[Data in this exercise — start]

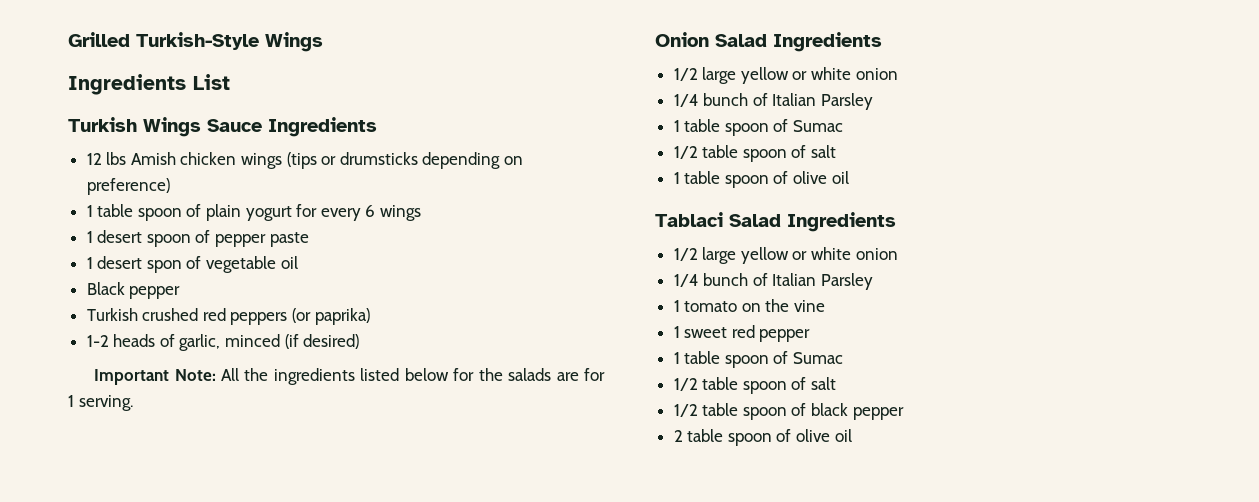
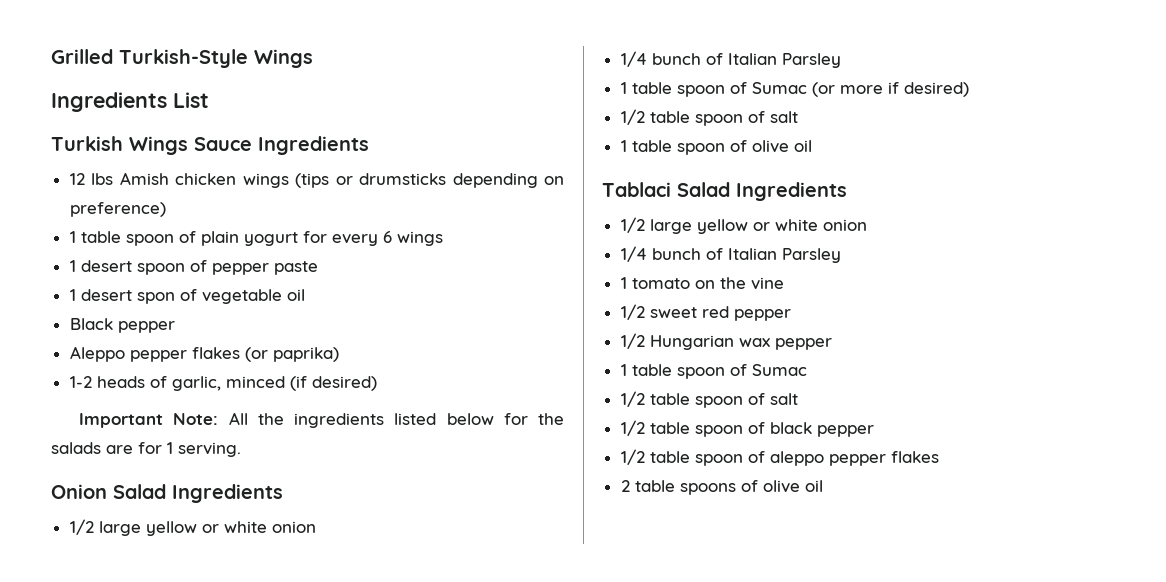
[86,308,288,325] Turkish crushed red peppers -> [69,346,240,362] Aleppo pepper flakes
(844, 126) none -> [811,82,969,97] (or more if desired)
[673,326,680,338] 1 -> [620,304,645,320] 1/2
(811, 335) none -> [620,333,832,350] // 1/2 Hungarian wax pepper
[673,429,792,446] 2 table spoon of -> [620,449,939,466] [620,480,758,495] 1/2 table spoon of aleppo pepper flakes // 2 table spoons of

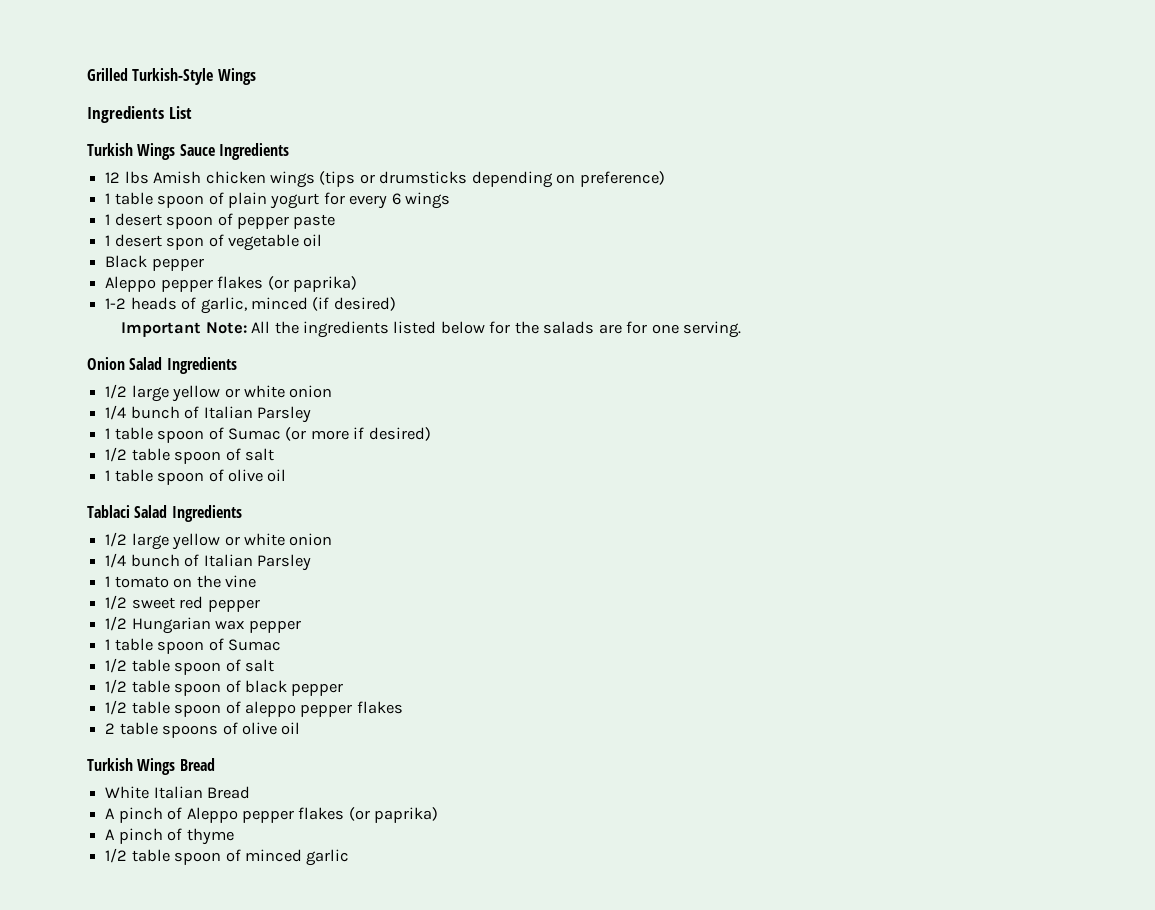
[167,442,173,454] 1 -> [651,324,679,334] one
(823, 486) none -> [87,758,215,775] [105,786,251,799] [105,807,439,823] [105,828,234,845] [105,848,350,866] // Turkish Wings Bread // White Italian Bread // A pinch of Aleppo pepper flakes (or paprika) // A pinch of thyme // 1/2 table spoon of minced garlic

[Data in this exercise — finish]
[Data in this exercise — start]

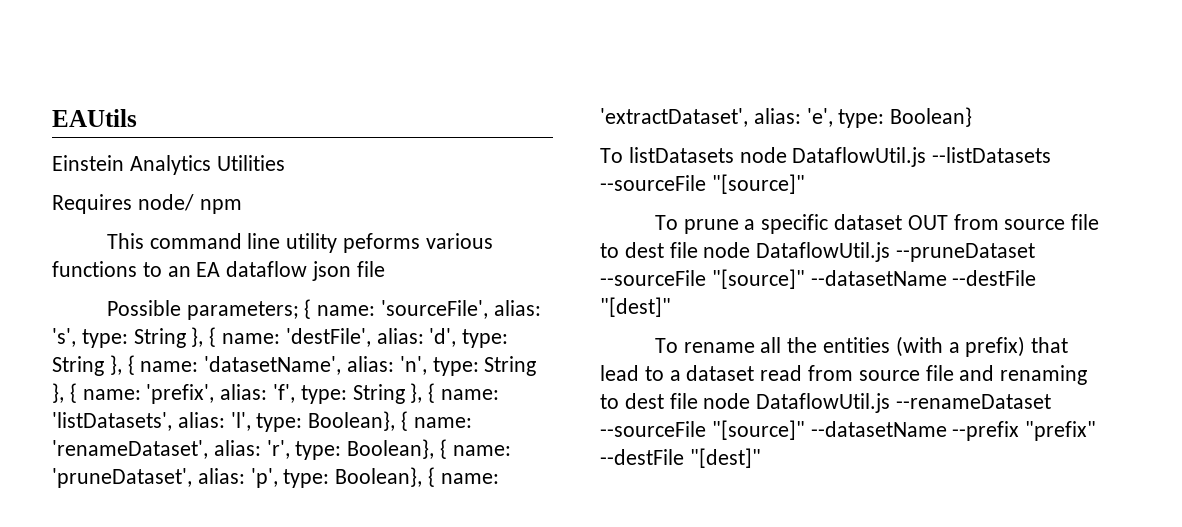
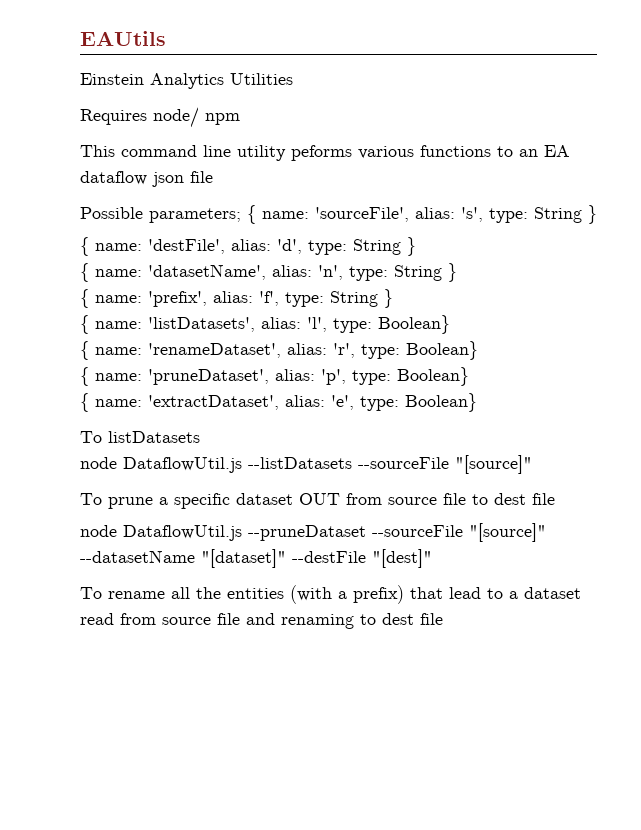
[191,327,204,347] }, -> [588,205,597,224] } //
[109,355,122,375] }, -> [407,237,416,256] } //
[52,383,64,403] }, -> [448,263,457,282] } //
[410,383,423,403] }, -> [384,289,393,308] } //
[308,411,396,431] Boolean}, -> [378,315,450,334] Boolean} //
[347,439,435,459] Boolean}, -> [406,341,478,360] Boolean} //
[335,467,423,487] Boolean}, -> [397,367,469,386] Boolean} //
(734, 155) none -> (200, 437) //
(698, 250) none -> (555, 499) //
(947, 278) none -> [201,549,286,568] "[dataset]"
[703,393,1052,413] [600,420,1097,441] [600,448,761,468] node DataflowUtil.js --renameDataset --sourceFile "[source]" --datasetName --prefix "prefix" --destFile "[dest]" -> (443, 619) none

[Data in this exercise — finish]

▶ _Goal of the exercise_
Look through the data above and return exactly the lines from the one that contains "(734, 155) none -> (200, 437) //" to the one that contains "[703,393,1052,413] [600,420,1097,441] [600,448,761,468]", inclusive, with nothing else.

▶ _Output_
(734, 155) none -> (200, 437) //
(698, 250) none -> (555, 499) //
(947, 278) none -> [201,549,286,568] "[dataset]"
[703,393,1052,413] [600,420,1097,441] [600,448,761,468] node DataflowUtil.js --renameDataset --sourceFile "[source]" --datasetName --prefix "prefix" --destFile "[dest]" -> (443, 619) none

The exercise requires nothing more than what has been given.